With regard to any application for development for preliminary approval of a site plan or other relief submitted under this section after the effective date of P.L. , c. , the list of documents and information in this paragraph shall supersede the requirements of any checklist adopted by ordinance pursuant to section 5 of P.L.1984, c.20 (C.40:55D-10.3). This paragraph shall not supersede the requirements of any checklist adopted by ordinance pursuant section 5 of P.L.1984, c.20 (C.40:55D-10.3) for an application for development for final approval of a site plan.
b. [If the planning board required any substantial amendment in the layout of improvements proposed by the developer that have been the subject of a hearing, an amended application for development shall be submitted and proceeded upon, as in the case of the original application for development.] (1) The planning board shall [, if the proposed development complies with the ordinance and this act,] grant preliminary approval of a site plan [approval] if the proposed development complies with ordinance provisions governing the criteria subject to review in connection with an application for development for preliminary approval of a site plan under subsection a. of this section.
(2) A developer granted preliminary approval of a site plan based on an application for development limited to the documents and information set forth in paragraph (3) of subsection a. of this section shall not construct site infrastructure improvements prior to the grant of final site plan approval.
(3) (a) A developer seeking authorization to construct site infrastructure improvements prior to the grant of final site plan approval shall:
(i) specifically request authorization to construct site infrastructure improvements prior to the grant of final site plan approval in the application for development for preliminary approval of the site plan, and
(ii) submit as part of the application for development for preliminary approval of the site plan all of the required plans and specifications for the proposed site infrastructure improvements.
(b) The planning board may require a developer seeking to construct site infrastructure improvements prior to the grant of final site plan approval to submit information as is reasonably necessary for the board to review the plans and specifications with a sufficient level of scrutiny to determine whether the proposed site infrastructure improvements have been adequately designed to accommodate and support the proposed development.
(c) Preliminary approval of a site plan authorizing a developer to construct site infrastructure improvements prior to the grant of final site plan approval shall specifically so provide in the resolution of approval.
(4) As used in this section, "site infrastructure improvements" shall include, but not be limited to: roadways, grading, sidewalks, street lighting, storm drainage, underground utility systems for sewage, water, and natural gas and clearing, and grubbing.
c. [Upon the submission to the administrative officer of a complete application for a ] (1) A planning board shall grant or deny preliminary approval of a site plan which involves 10 acres of land or less, and 10 dwelling units or less, [the planning board shall grant or deny preliminary approval] within 45 days of the date [of such submission] a complete application for development for preliminary approval of the site plan is submitted to the administrative officer or within such further time as may be consented to by the developer. [Upon the submission of a complete application for a]
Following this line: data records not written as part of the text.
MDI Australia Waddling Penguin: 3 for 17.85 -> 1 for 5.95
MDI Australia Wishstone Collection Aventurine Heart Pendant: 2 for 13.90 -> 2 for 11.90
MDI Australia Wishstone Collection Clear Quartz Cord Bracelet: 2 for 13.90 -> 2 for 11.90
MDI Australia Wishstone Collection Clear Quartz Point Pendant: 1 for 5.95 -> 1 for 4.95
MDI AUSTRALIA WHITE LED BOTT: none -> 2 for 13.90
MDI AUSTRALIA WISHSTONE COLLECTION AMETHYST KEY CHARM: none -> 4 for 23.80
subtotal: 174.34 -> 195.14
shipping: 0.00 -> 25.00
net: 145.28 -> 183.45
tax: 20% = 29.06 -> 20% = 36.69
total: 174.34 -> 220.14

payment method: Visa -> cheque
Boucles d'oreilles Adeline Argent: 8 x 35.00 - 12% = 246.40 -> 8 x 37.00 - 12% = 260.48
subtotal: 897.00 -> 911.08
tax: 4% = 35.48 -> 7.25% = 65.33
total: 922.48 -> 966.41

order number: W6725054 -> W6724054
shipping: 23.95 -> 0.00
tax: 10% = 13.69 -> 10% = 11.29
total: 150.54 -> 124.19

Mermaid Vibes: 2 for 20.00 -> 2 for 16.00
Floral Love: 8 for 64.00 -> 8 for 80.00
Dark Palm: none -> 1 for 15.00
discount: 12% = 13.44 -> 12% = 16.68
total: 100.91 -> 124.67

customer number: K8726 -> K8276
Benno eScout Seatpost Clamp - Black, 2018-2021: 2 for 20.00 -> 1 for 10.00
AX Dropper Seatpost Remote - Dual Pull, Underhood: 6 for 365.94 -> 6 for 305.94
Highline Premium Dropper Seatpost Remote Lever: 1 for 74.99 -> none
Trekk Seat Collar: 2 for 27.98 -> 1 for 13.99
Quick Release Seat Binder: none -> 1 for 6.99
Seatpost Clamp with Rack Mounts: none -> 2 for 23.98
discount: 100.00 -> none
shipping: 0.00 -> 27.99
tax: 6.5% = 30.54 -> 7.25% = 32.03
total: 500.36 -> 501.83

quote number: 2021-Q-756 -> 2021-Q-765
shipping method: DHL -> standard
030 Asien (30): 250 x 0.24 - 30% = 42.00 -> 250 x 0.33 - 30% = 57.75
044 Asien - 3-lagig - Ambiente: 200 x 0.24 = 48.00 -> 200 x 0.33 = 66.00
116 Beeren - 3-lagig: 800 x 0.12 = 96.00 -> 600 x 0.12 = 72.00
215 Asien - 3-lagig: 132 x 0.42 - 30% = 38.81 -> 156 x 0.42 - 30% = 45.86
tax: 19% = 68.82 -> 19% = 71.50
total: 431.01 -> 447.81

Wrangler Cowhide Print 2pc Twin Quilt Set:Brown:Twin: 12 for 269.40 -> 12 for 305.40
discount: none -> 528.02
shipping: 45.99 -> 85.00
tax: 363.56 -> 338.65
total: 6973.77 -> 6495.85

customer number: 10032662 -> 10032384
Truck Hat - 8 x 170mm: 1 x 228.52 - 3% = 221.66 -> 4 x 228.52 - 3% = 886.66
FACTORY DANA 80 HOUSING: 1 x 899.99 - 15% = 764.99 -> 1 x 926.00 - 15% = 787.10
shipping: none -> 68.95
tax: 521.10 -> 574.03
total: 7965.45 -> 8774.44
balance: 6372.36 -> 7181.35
(2) A planning board shall grant or deny preliminary approval of a site plan which involves more than 10 acres, or more than 10 dwelling units, [the planning board shall grant or deny preliminary approval] within [95] 75 days of the date [of such submission] a complete application for development for preliminary approval of the site plan is submitted to the administrative officer or within such further time as may be consented to by the developer. [Otherwise]
(3) If a planning board does not grant or deny preliminary approval of a site plan within the timeframe specified in paragraph (1) or (2) of this subsection, the planning board shall be deemed to have granted preliminary approval of the site plan.
d. A developer shall submit an application for development for amended preliminary approval of a site plan if, after the grant of preliminary site plan approval, the developer:
(1) seeks to make any substantial revisions to the layout of improvements;
(2) seeks to increase the density for residential development by more than 10 percent or the floor area ratio for nonresidential development by more than 10 percent;
(3) seeks to make any change to the site plan that requires a variance from a zoning ordinance governing criteria subject to review in connection with an application for development for preliminary approval of a site plan pursuant to subparagraph (a) of paragraph (2) of subsection a. of this section; or
(4) seeks to make any change to the site plan that affects the basis upon which any variance had been granted.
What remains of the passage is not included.